The PCA employers estimate they will need double the $70 million budgeted for fiscal 2022-23 by Gov. Tim Walz in January to cover the increased cost of the SEIU contract and to fund their overhead costs at what they consider an acceptable 13.2% of revenue. That would translate into increasing the state funding to employers to $18.53 per hour in fiscal 2022 and $19.08 in fiscal 2023.

"I worked on this last year with Sen. Relph," said Rep. Todd Lippert, DFL-Northfield, author of the House bill this year. "The purpose is to get the PCA reimbursement on a path to a sustainable wage. I'm in favor of ratifying that [DHS-SEIU] 2022-23 contract. I've met with providers and have heard their concerns. My DFL colleagues in the House want to make sure that PCA providers, who employ primarily from [minority] communities, have what they need to stay in business."
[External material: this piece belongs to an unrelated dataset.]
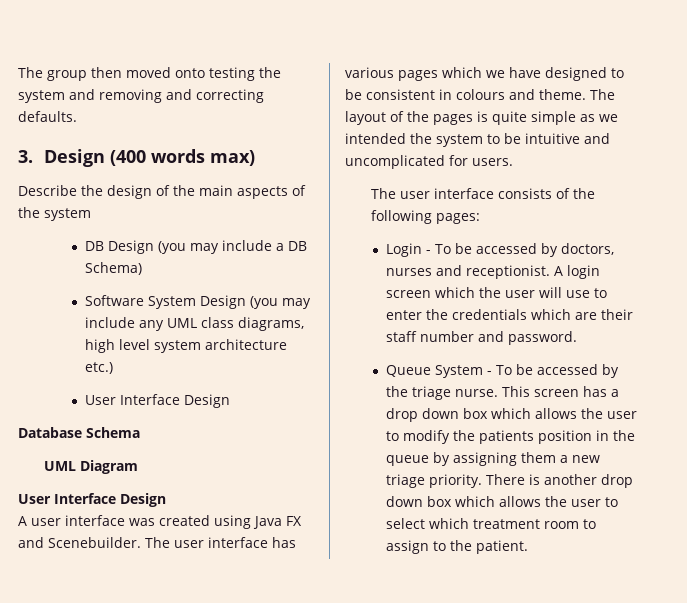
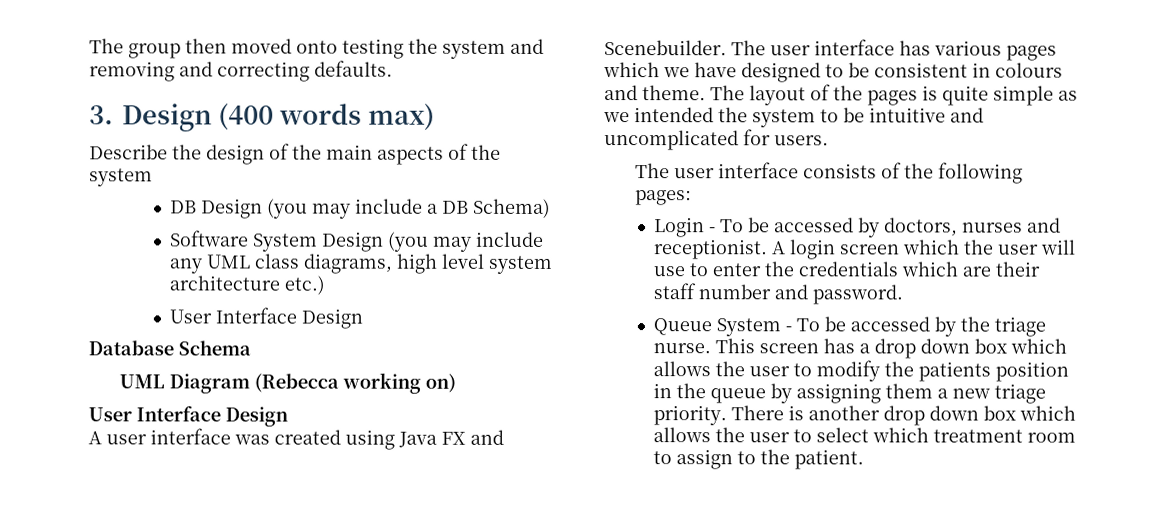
- UML Diagram
+ UML Diagram (Rebecca working on)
Andre Best, owner of Best Care and a member of the provider board, has said wages and benefits as a percentage of the state's "reimbursement rate" has increased from 74% to 92% of revenue since 2015. His agency, which focuses on the Medicaid-funded program, cannot withstand the narrowing margin for long. He said smaller ones may close.

Democrats and Republicans, in what has been a fairly bipartisan effort, also are working with the Department of Human Services on establishing a rate structure that will move up modestly over time.

Last year, Minnesota and the federal government through Medicaid spent about $775 million to cover 40,000-plus indigent Minnesota elderly and disabled in their homes, full- and part-time.

That's real money. However, as Relph told me last year, at $20,000 or so per person, it's more economical than nursing-home care, which can be $90,000 annually for round-the-clock care.

It's important and economical to provide personal-care services that let people live at home.

Many aides in this program are friends or relatives who can make something of a living caring for a loved one. It requires a waiver from the federal government.